This patch series demonstrates and fixes a bug that causes crashes with OpenMP 'taskwait' directives in heavily multi-threaded scenarios.

The implementation of taskwait builds a graph of dependency nodes for tasks. Some of those dependency nodes (kmp_depnode_t) are allocated on the stack, and some on the heap. In the former case, the stack is specific to a given thread, and the task associated with the node is initially bound to the same thread.

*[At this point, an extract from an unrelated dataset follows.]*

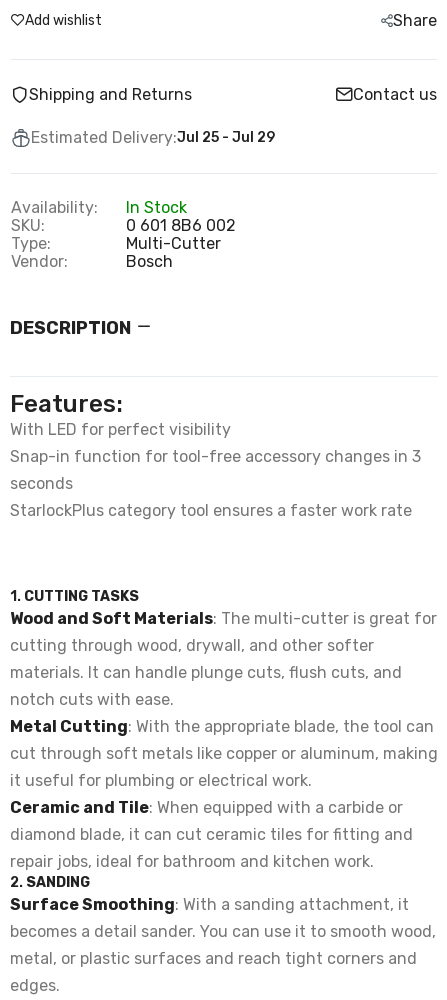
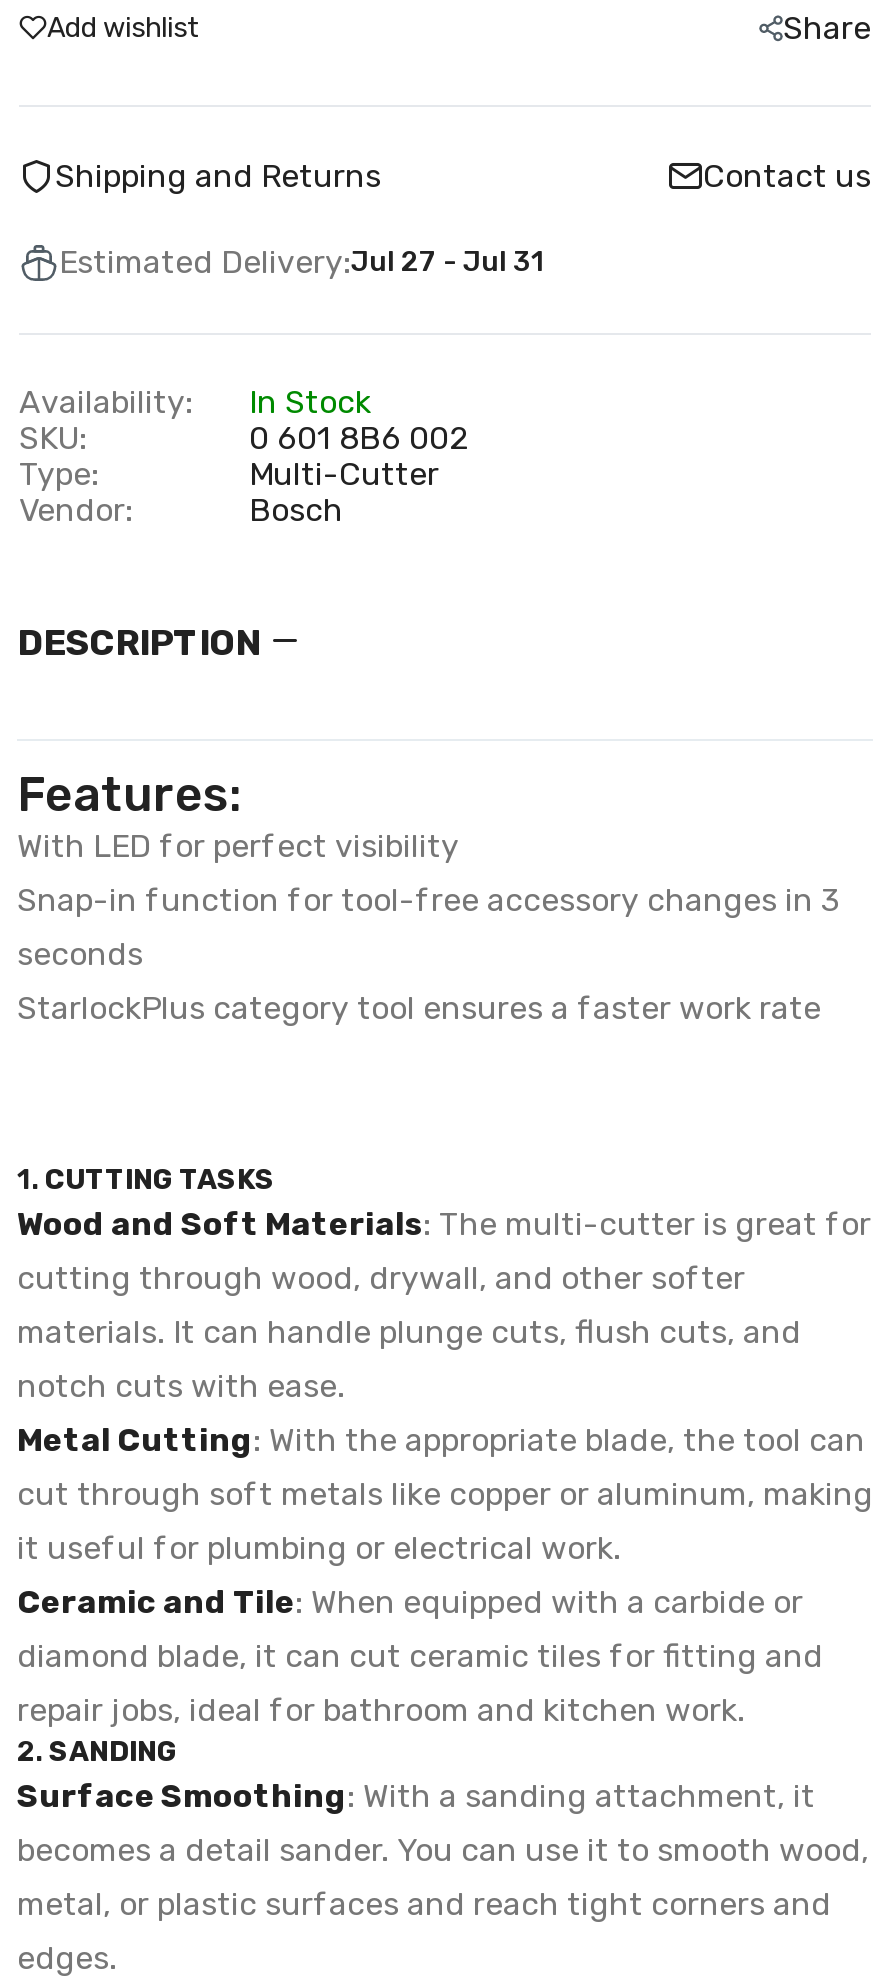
- Estimated Delivery:Jul 25 - Jul 29
+ Estimated Delivery:Jul 27 - Jul 31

This works as long as there is a 1:1 mapping between tasks and the per-thread stack.

However, kmp_tasking.cpp:__kmp_execute_tasks_template implements a work-stealing algorithm that can take some task 'T1' from some thread's ready queue (say, thread 'A'), and execute them on another thread (say, thread 'B').

If that happens, task T1 may have a dependency node on thread A's stack, and that will not be moved to thread B's stack when the work-stealing takes place.

Now, in a heavily multi-threaded program, another task, T2, can be invoked on thread 'A', re-using the stack slot for thread A at the same time that T1 is using the same slot from thread 'B'. This leads to random crashes, often (but not always) during dependency-node cleanup (__kmp_release_deps).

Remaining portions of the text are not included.